[[ Provided data, beginning ]]

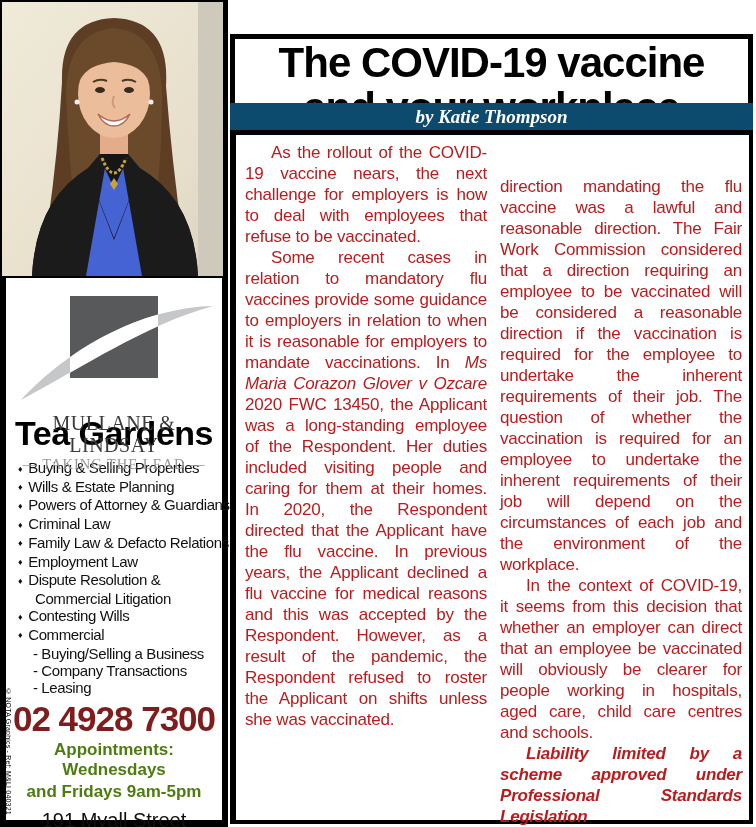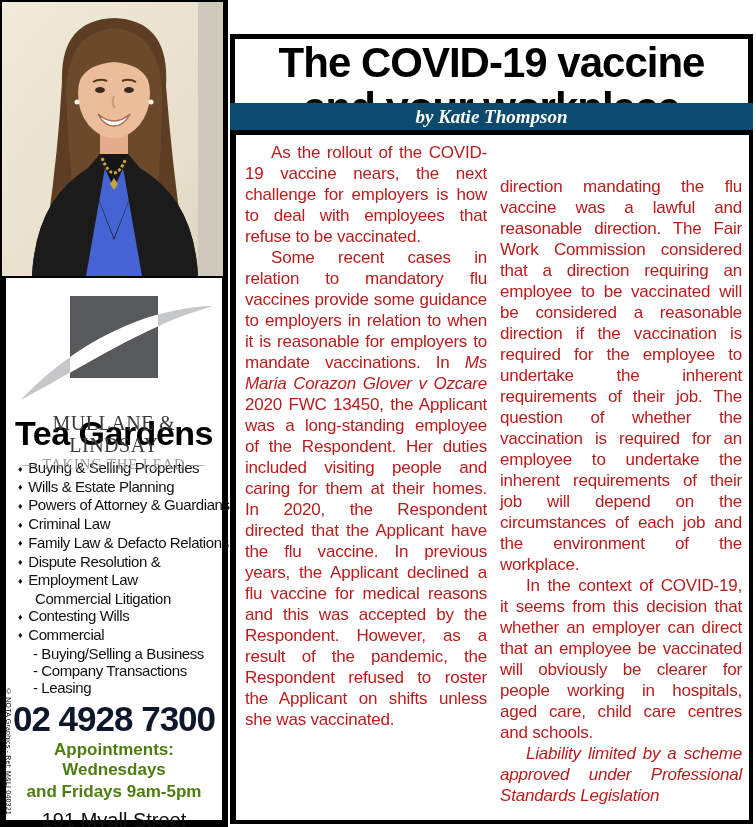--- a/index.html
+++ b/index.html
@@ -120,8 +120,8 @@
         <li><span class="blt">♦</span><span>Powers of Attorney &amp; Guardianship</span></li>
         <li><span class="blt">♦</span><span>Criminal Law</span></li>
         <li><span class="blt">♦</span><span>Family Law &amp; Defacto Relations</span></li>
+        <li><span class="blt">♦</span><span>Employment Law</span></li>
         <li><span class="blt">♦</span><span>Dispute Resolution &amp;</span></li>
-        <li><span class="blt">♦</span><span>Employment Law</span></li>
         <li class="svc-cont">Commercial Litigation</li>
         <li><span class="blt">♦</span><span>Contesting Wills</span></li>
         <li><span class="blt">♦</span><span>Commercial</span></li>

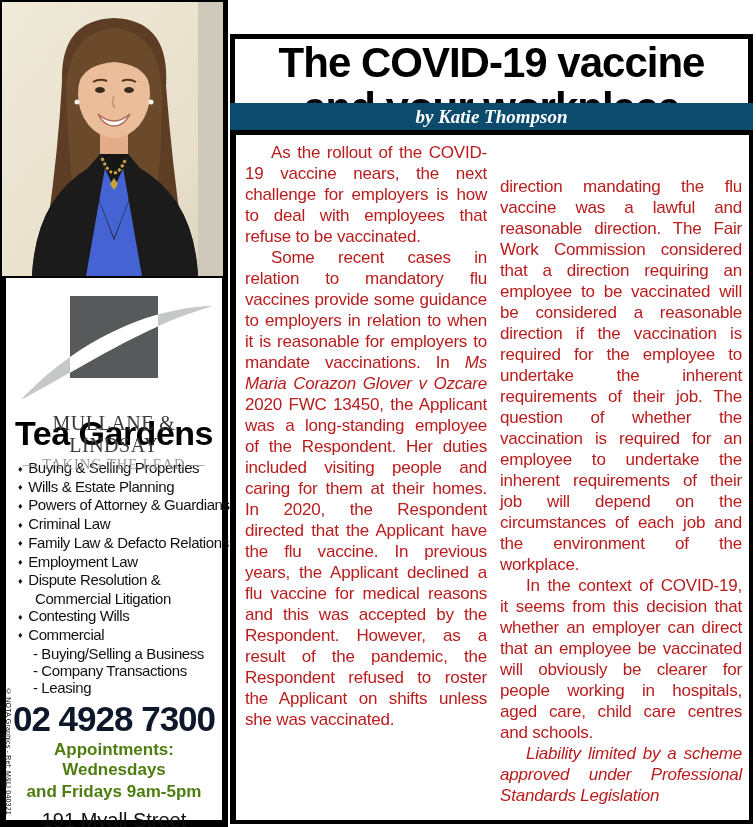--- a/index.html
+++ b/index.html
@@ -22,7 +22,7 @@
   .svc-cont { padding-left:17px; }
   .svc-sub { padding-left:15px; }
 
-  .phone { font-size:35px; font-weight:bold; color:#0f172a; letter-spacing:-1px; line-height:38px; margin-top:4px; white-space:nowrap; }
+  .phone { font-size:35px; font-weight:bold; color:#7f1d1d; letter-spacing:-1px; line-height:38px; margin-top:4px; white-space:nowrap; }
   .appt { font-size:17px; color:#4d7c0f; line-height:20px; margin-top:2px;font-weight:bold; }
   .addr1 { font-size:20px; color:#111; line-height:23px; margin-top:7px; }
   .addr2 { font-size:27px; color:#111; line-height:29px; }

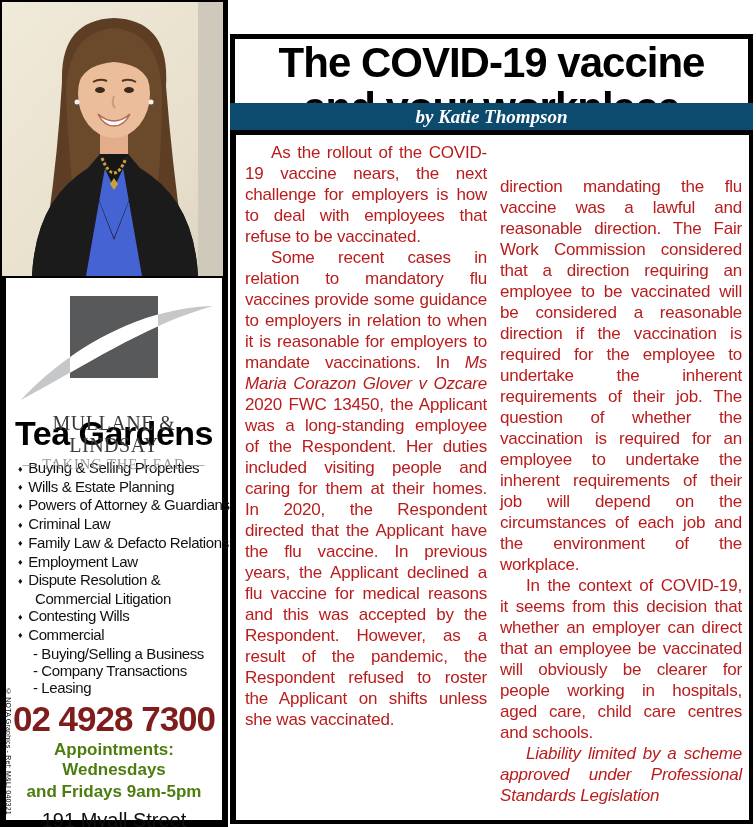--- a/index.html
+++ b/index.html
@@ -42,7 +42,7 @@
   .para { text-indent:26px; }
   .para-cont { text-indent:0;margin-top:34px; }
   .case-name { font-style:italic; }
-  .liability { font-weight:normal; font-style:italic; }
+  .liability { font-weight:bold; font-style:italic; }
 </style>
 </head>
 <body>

[[ Provided data, end ]]

## About this task
Every record must be returned exactly. Leave its pictures out.

## Solution for this task
--- a/index.html
+++ b/index.html
@@ -120,8 +120,8 @@
         <li><span class="blt">♦</span><span>Powers of Attorney &amp; Guardianship</span></li>
         <li><span class="blt">♦</span><span>Criminal Law</span></li>
         <li><span class="blt">♦</span><span>Family Law &amp; Defacto Relations</span></li>
+        <li><span class="blt">♦</span><span>Employment Law</span></li>
         <li><span class="blt">♦</span><span>Dispute Resolution &amp;</span></li>
-        <li><span class="blt">♦</span><span>Employment Law</span></li>
         <li class="svc-cont">Commercial Litigation</li>
         <li><span class="blt">♦</span><span>Contesting Wills</span></li>
         <li><span class="blt">♦</span><span>Commercial</span></li>

--- a/index.html
+++ b/index.html
@@ -22,7 +22,7 @@
   .svc-cont { padding-left:17px; }
   .svc-sub { padding-left:15px; }
 
-  .phone { font-size:35px; font-weight:bold; color:#0f172a; letter-spacing:-1px; line-height:38px; margin-top:4px; white-space:nowrap; }
+  .phone { font-size:35px; font-weight:bold; color:#7f1d1d; letter-spacing:-1px; line-height:38px; margin-top:4px; white-space:nowrap; }
   .appt { font-size:17px; color:#4d7c0f; line-height:20px; margin-top:2px;font-weight:bold; }
   .addr1 { font-size:20px; color:#111; line-height:23px; margin-top:7px; }
   .addr2 { font-size:27px; color:#111; line-height:29px; }

--- a/index.html
+++ b/index.html
@@ -42,7 +42,7 @@
   .para { text-indent:26px; }
   .para-cont { text-indent:0;margin-top:34px; }
   .case-name { font-style:italic; }
-  .liability { font-weight:normal; font-style:italic; }
+  .liability { font-weight:bold; font-style:italic; }
 </style>
 </head>
 <body>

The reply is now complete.